Before-and-after change records

________

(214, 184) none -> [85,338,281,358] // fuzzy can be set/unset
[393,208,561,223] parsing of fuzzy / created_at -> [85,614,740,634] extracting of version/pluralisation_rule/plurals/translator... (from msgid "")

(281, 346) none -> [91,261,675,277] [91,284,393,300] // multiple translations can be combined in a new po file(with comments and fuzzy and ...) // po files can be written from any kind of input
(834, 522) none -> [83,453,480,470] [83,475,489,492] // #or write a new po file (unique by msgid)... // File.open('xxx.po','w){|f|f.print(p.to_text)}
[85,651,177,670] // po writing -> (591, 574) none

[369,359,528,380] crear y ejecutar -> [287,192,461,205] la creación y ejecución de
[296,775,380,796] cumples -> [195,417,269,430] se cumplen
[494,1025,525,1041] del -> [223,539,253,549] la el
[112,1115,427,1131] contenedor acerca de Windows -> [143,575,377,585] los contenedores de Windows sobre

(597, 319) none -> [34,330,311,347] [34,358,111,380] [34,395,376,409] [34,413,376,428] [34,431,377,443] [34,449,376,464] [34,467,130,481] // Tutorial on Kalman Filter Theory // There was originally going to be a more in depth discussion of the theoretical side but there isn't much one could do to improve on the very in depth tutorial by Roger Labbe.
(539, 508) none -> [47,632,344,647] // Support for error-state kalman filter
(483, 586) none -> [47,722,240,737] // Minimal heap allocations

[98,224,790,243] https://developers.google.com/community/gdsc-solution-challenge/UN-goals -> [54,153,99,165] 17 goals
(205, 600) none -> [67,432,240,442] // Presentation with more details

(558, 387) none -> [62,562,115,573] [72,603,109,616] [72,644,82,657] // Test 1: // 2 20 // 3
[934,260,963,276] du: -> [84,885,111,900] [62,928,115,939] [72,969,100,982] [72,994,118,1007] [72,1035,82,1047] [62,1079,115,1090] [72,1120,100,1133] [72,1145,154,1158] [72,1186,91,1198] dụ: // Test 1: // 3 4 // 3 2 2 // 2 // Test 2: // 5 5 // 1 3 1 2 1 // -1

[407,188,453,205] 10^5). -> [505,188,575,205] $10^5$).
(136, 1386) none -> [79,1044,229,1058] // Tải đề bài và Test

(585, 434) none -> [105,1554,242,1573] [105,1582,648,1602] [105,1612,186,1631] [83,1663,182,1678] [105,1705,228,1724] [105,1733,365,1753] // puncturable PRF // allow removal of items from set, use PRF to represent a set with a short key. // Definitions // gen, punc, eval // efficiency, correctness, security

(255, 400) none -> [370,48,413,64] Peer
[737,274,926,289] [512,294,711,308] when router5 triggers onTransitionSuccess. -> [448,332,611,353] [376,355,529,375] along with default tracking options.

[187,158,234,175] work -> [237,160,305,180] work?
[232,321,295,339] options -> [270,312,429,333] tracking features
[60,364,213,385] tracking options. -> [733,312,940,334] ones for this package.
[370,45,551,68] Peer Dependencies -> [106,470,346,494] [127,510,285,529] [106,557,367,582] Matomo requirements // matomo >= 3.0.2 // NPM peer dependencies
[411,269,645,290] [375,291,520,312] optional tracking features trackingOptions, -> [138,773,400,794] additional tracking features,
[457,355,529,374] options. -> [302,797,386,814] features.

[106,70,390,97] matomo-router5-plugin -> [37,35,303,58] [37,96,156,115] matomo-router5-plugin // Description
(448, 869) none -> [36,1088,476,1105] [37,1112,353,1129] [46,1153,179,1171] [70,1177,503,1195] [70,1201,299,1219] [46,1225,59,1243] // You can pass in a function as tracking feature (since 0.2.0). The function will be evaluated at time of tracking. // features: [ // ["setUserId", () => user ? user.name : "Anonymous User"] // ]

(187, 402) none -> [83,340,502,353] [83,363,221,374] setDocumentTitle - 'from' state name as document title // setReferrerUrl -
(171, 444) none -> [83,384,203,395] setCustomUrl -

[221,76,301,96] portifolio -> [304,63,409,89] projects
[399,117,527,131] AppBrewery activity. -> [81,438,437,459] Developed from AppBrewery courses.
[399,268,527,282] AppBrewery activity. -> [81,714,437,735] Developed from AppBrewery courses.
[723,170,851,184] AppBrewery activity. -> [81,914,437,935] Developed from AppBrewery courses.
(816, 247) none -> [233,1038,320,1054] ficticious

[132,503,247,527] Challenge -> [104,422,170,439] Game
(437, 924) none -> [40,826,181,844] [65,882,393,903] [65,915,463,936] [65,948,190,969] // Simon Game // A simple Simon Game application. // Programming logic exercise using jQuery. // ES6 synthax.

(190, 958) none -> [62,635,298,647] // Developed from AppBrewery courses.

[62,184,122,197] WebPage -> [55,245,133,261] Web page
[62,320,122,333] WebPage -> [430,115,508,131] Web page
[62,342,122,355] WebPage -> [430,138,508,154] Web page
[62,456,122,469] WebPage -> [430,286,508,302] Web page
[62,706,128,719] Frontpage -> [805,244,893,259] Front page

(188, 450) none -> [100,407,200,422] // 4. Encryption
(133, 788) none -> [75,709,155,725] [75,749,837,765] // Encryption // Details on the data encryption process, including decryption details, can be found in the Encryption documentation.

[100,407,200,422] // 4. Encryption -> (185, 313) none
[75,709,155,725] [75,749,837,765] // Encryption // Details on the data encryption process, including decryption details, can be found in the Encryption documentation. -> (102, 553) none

________

*Exercise requirements*. Repeat, exactly as they stand above, the lines from the line with "[85,651,177,670] // po" to the line with "(597, 319) none", both lines included.

*Response area*.
[85,651,177,670] // po writing -> (591, 574) none

[369,359,528,380] crear y ejecutar -> [287,192,461,205] la creación y ejecución de
[296,775,380,796] cumples -> [195,417,269,430] se cumplen
[494,1025,525,1041] del -> [223,539,253,549] la el
[112,1115,427,1131] contenedor acerca de Windows -> [143,575,377,585] los contenedores de Windows sobre

(597, 319) none -> [34,330,311,347] [34,358,111,380] [34,395,376,409] [34,413,376,428] [34,431,377,443] [34,449,376,464] [34,467,130,481] // Tutorial on Kalman Filter Theory // There was originally going to be a more in depth discussion of the theoretical side but there isn't much one could do to improve on the very in depth tutorial by Roger Labbe.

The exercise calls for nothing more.